Out of the Concert Hall and into the Community

When From the Top is out on the road taping our radio broadcasts, we make it a community experience. In addition to filling concert halls, we bring our performers to visit schools and community centers to share the power of music. Our performers are wonderful role models for the value of hard work, focus, and determination.

We’ve heard from our alumni that visiting schools with From the Top has left a deep impression and many continue to offer their own outreach programs when they return home.

Since January, From the Top has visited Kalamazoo, Michigan; Boston, Massachusetts; Pittsburgh, Pennsylvania; and Brunswick, Maine! Check out these highlights:

After taping a broadcast before a sold-out crowd at Western Michigan University in Kalamazoo, we visited with a group of nearly 40 middle school music students at the Maple Street Magnet School. The program featured Johannes Gray (cello), Marissa Uchimura, (piano), Jackie Tso (violin), and Eric Goldberg and Shuya Gong (marimbas). They played works by Bach, Chopin Wieniawski, and ended with a riveting marimba duo, performed on two massive five-octave marimbas that took almost an hour to assemble. Each performer also shared helpful practice techniques they use in their own playing, such as different metronome exercises, storytelling though music, and bowing techniques. We had such a blast, and the students at Maple Street were a wonderful audience!

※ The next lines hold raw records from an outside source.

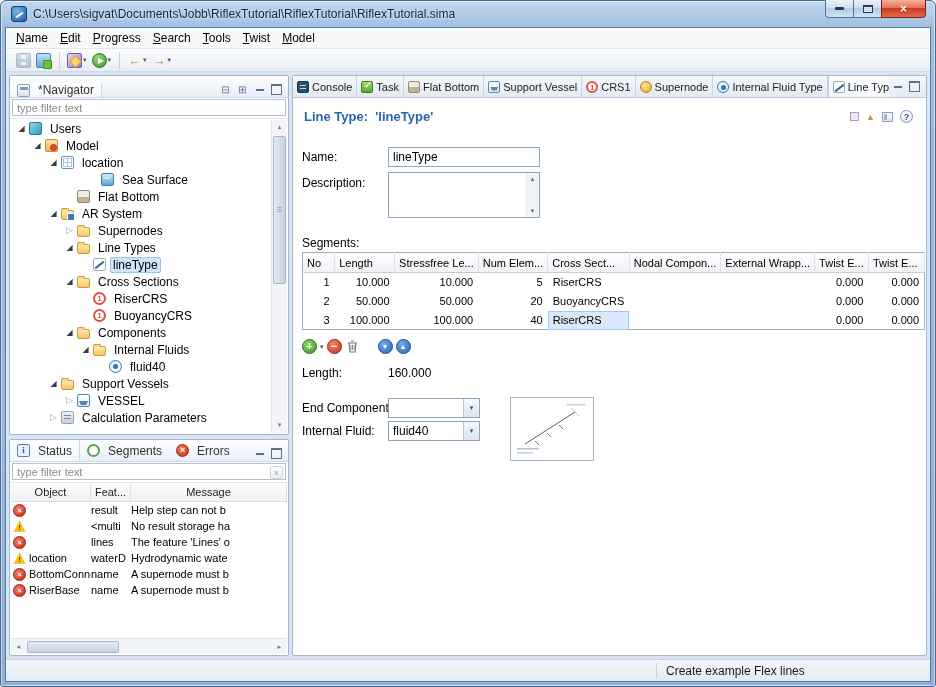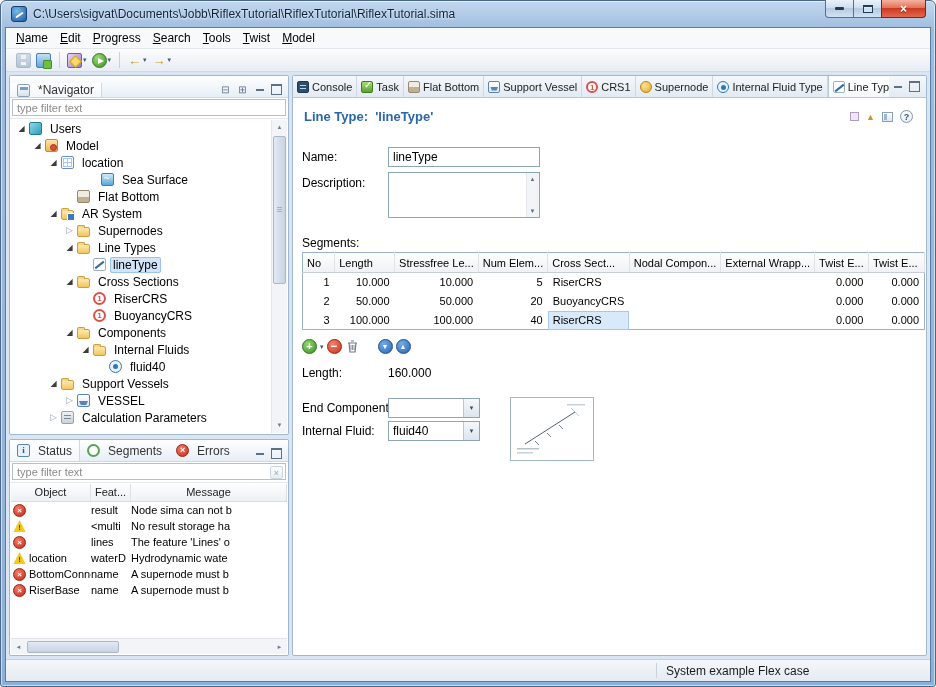--- a/index.html
+++ b/index.html
@@ -365,7 +365,7 @@
                 <span></span>
               </span>
               <span class="spc c1">result</span>
-              <span class="spc c2">Node sima can not b</span>
+              <span class="spc c2">Help step can not b</span>
             </div>
             <div class="sprow">
               <span class="spc c0">

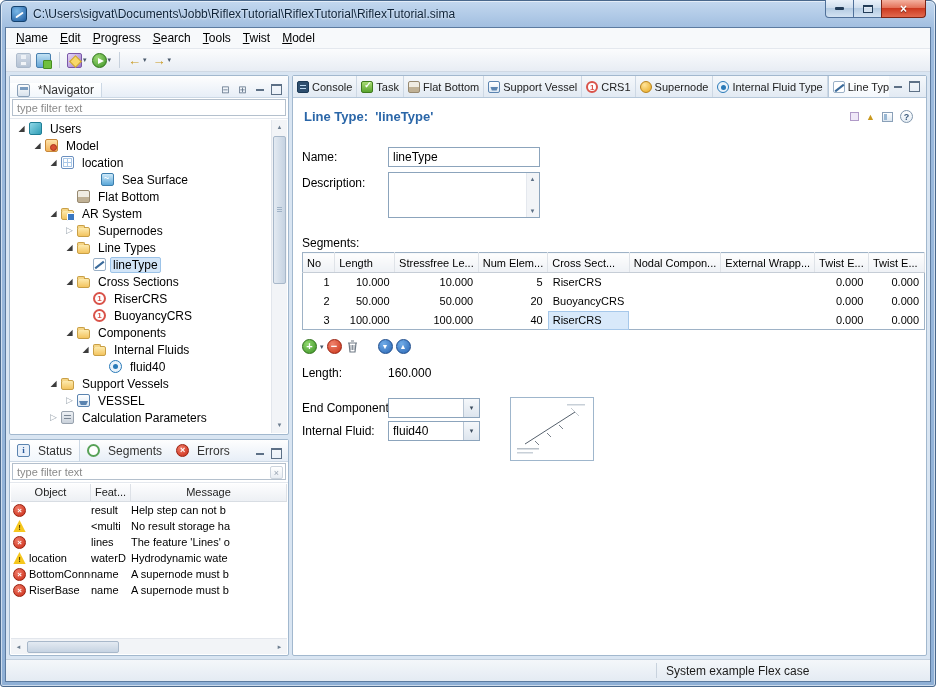--- a/index.html
+++ b/index.html
@@ -592,7 +592,7 @@
 
     <div class="statusbar">
       <span class="sbsep"></span>
-      <span class="sbtext">System example Flex case</span>
+      <span class="sbtext">Create example Flex lines</span>
     </div>
   </div>
 </div>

In Boston, we were happy to host a group of students from James J. Chittick Elementary School at our hometown taping in early February. These students are all participants of musiConnects — a music education program that provides instruments, private lessons, and chamber music instruction at the Chittick School. The Chittick group got a special VIP pre-show talk with From the Top producers and the young performers. musiConnects has been a partner of From the Top in our Year-Long Intensive Arts Leadership Program in Boston, and we were happy to highlight its founder Betsy Hinkle during the broadcast!

In Pittsburgh, we visited with high school music students at the Barack Obama Academy of International Studies. The Temple Honor’s Quartet performed Schubert’s “Death and a Maiden” and then gave several mood variations on the opening measures, taking cues such as “happy” and “sad” from the audience, to demonstrate the intensity this work requires. Daniel Orson, a violist from Pittsburgh played an extremely technical solo sonata by Hindemith, and then demonstrated different techniques he used to practice the piece. Ending the program was pianist Sasha Voinov, who improvised pieces using theme and composer suggestions from the audience (including “Sponge Bob Square Pants” in the voice of Mozart!) Both groups of students we met at the Obama Academy were fabulous!